What is being asked: Going line by line through the records below, count those with the word "band" and give only the count.

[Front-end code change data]
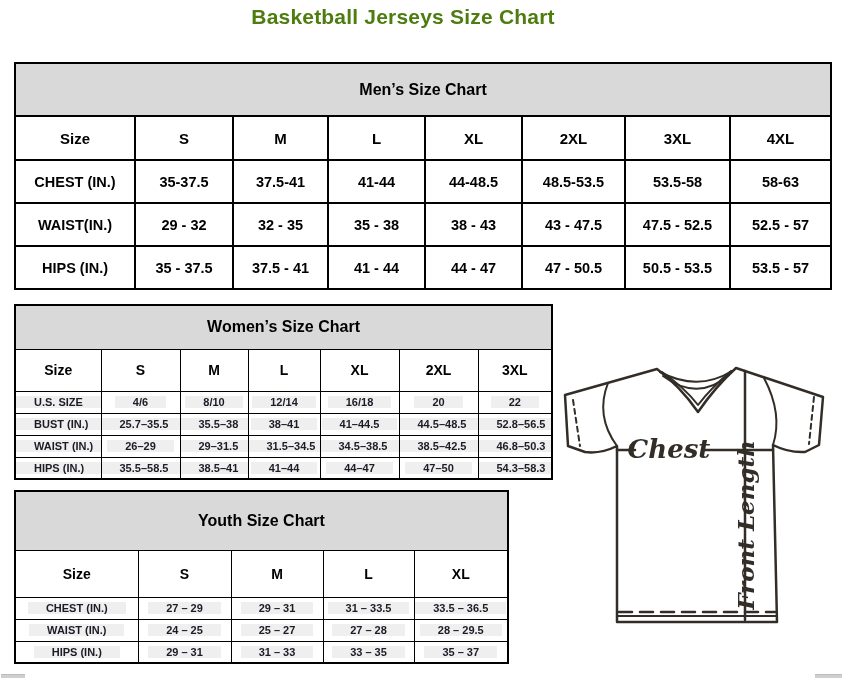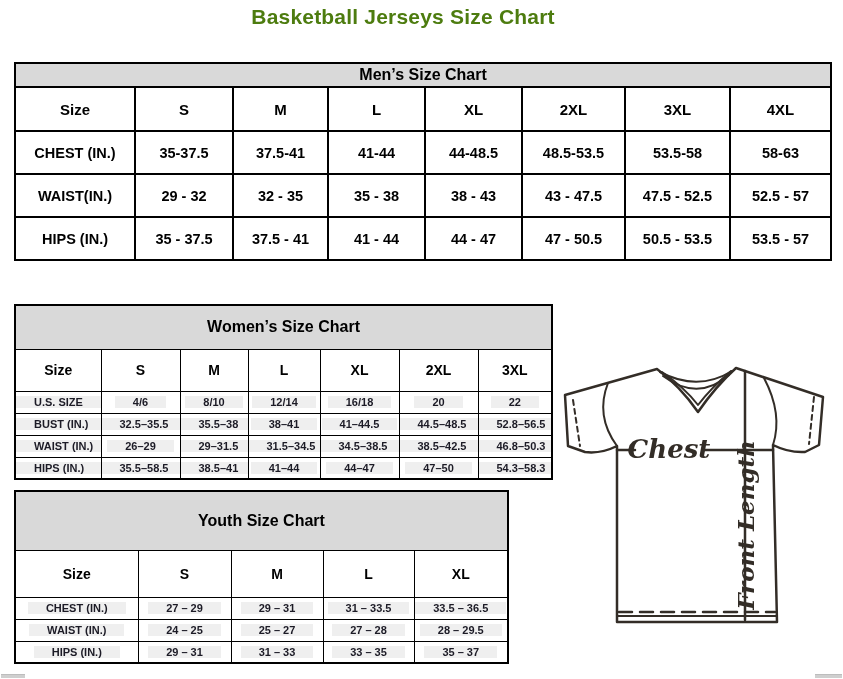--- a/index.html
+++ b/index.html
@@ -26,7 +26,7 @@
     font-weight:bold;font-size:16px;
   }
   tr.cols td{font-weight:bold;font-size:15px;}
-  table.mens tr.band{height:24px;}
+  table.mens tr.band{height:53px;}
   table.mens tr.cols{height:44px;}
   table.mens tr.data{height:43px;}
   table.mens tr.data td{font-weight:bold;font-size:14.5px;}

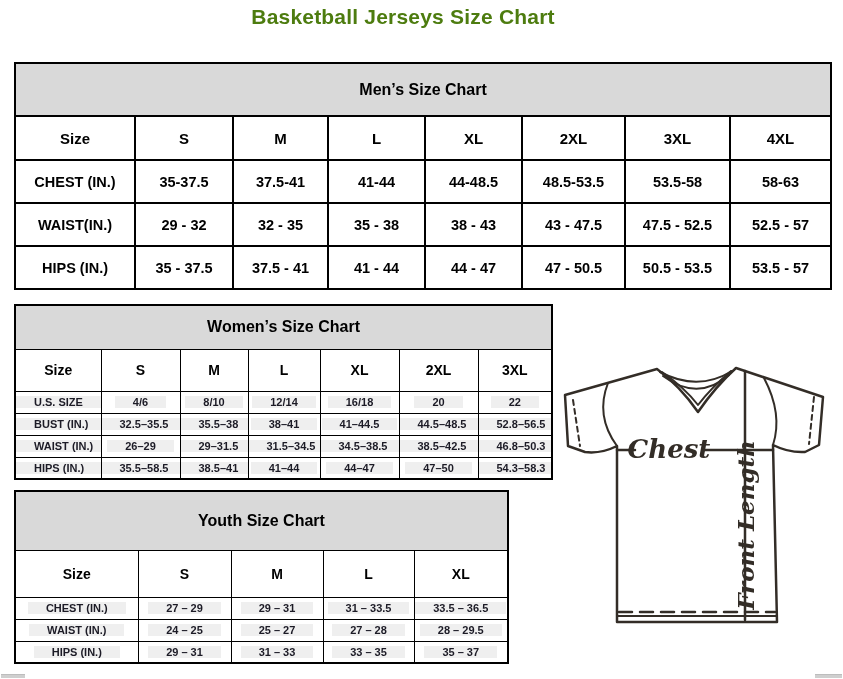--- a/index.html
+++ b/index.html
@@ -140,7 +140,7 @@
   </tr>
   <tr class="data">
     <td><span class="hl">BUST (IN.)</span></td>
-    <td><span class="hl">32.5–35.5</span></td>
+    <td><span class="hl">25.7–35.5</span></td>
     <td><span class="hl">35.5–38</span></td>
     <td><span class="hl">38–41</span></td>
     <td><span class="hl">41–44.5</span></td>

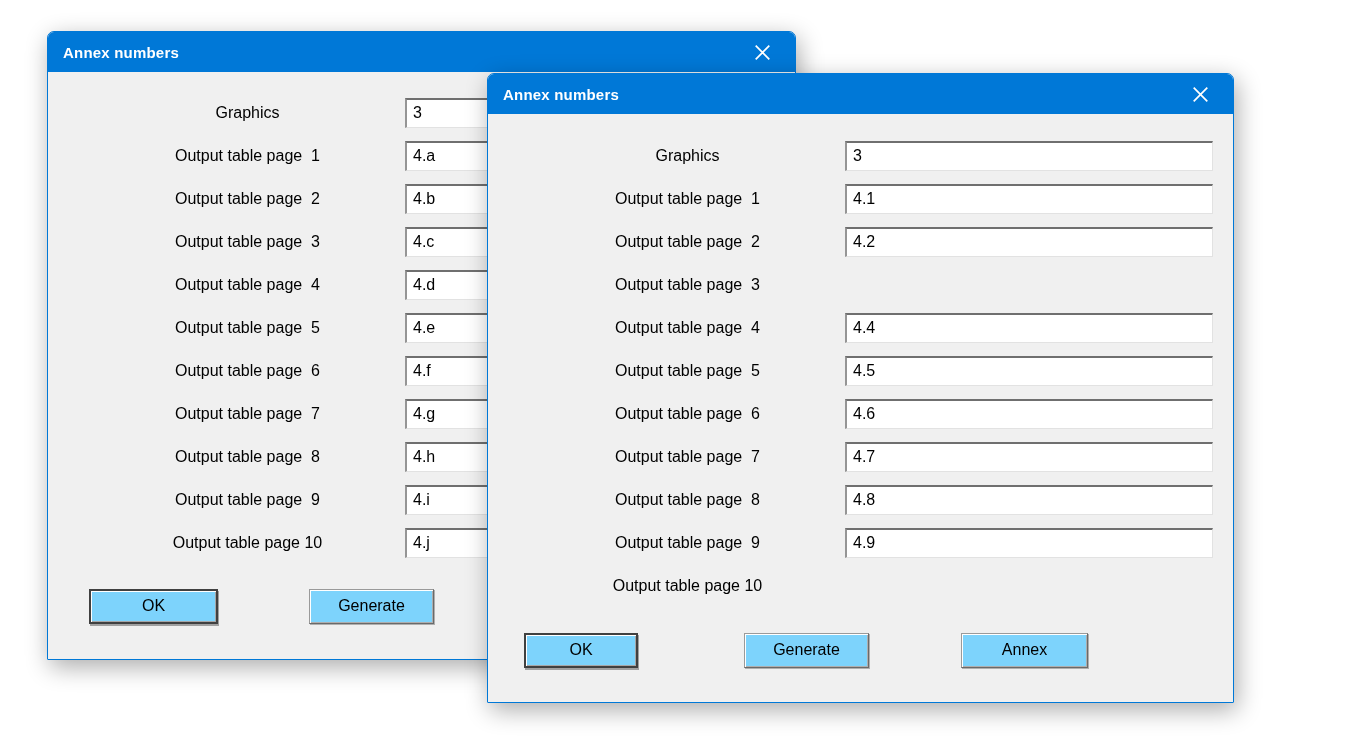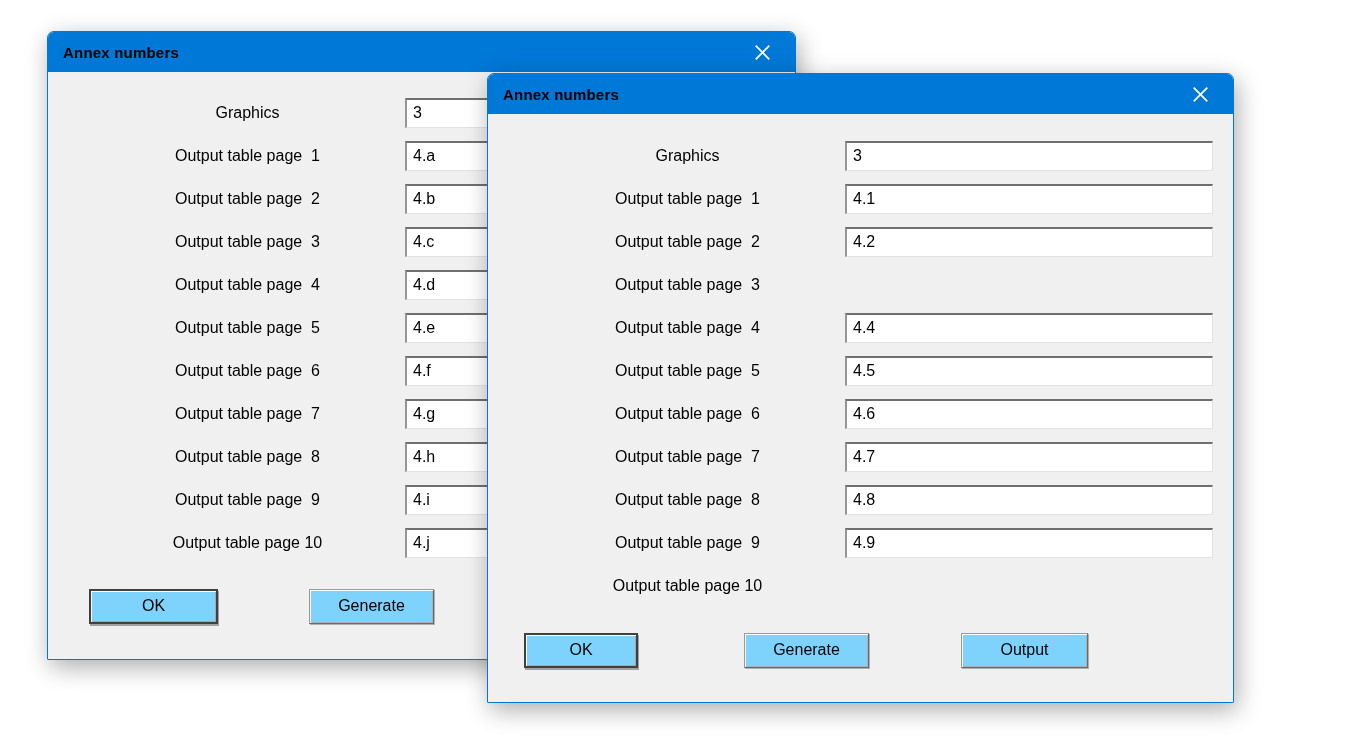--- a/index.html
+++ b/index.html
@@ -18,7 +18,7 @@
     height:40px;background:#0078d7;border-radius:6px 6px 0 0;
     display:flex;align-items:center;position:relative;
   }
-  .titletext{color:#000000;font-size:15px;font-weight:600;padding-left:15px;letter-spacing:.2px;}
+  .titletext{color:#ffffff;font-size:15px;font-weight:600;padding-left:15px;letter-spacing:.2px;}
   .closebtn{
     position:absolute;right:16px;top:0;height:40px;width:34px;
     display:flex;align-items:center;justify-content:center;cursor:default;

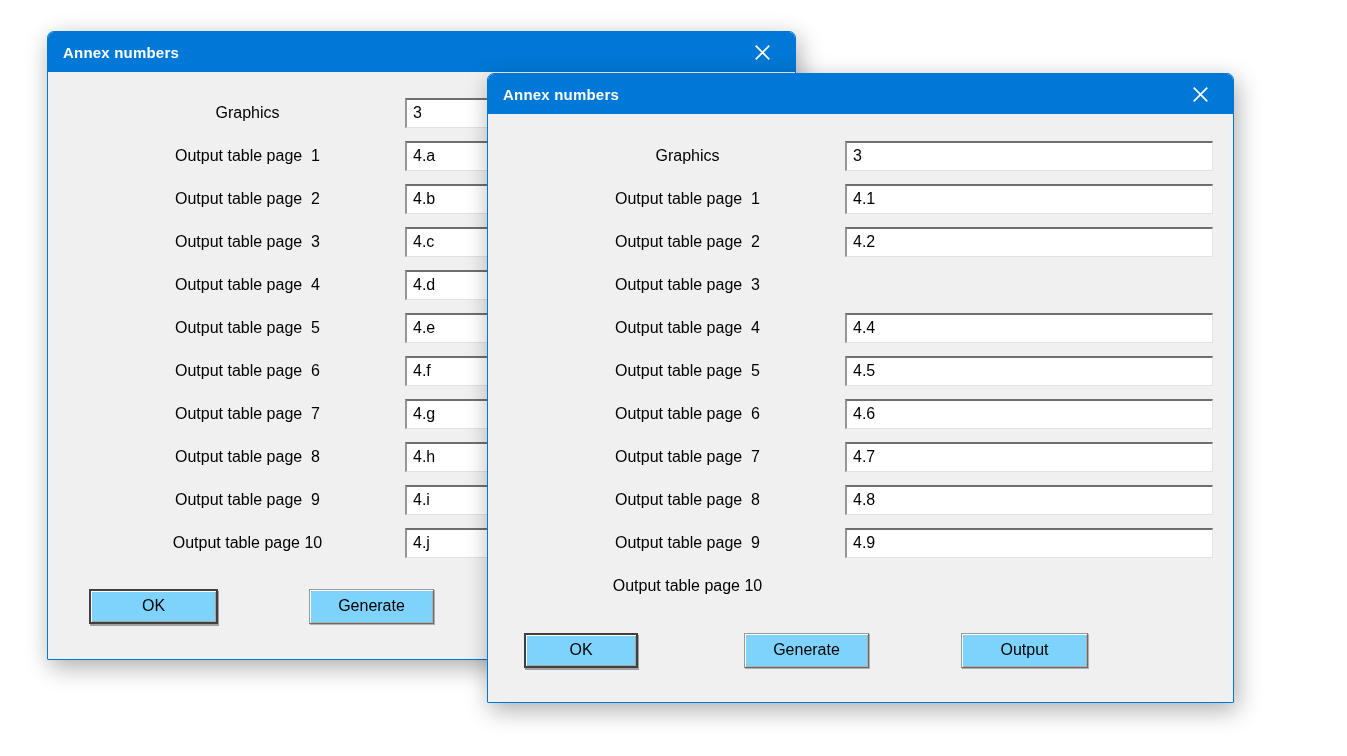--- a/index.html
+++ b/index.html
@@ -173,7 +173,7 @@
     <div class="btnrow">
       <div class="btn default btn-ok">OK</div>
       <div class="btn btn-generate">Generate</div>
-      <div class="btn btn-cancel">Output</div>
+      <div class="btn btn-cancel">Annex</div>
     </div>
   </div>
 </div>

Reply to the exercise: 2